[Task details]
Among the entries below, one line contains "index.html - http://i.stack.imgur.com/Mv83H.png" and another contains "Used in our-team.html". Transcribe those two lines and every line between them, exactly.

[Materials provided]
========

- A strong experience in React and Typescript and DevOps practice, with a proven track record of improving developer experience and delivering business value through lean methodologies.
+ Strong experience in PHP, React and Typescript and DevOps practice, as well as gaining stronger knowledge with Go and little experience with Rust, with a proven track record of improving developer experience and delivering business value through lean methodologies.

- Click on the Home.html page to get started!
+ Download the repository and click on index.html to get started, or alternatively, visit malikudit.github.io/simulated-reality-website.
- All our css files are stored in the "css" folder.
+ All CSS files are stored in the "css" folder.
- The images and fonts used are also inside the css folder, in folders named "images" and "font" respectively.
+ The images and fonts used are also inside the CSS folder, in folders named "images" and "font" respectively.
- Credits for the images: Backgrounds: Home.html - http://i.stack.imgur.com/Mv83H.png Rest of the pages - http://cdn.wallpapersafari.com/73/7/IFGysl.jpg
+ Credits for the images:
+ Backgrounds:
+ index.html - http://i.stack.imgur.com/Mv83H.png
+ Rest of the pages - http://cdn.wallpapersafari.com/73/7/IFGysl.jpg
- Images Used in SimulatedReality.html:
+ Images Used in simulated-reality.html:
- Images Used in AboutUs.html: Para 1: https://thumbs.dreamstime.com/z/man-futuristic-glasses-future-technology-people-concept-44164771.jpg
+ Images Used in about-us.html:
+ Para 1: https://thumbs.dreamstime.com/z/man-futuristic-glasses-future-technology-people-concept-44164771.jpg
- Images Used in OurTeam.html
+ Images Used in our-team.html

========

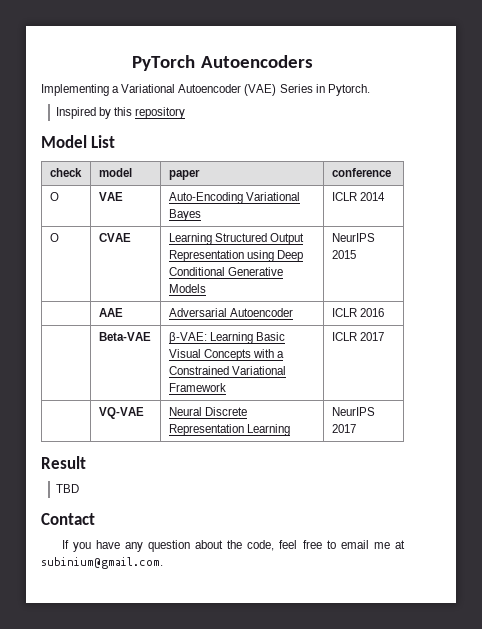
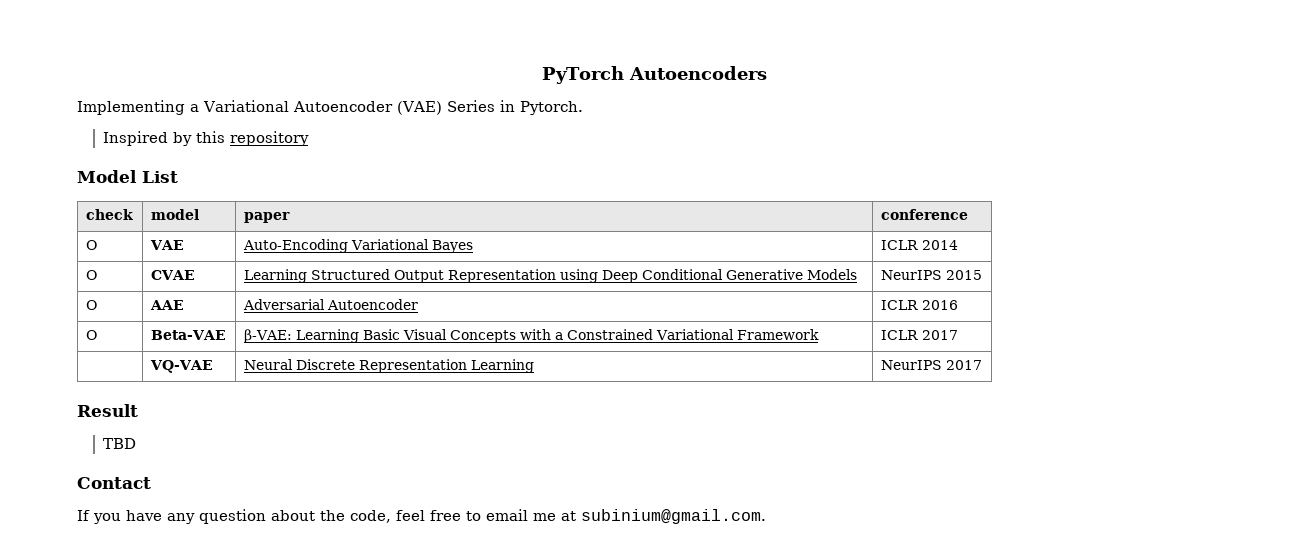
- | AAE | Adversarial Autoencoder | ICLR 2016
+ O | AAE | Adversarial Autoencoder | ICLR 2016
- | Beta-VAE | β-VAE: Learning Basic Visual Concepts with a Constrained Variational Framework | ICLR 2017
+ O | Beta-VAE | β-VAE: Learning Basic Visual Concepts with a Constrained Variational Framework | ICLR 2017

========

[Answer for this exercise]
+ index.html - http://i.stack.imgur.com/Mv83H.png
+ Rest of the pages - http://cdn.wallpapersafari.com/73/7/IFGysl.jpg
- Images Used in SimulatedReality.html:
+ Images Used in simulated-reality.html:
- Images Used in AboutUs.html: Para 1: https://thumbs.dreamstime.com/z/man-futuristic-glasses-future-technology-people-concept-44164771.jpg
+ Images Used in about-us.html:
+ Para 1: https://thumbs.dreamstime.com/z/man-futuristic-glasses-future-technology-people-concept-44164771.jpg
- Images Used in OurTeam.html
+ Images Used in our-team.html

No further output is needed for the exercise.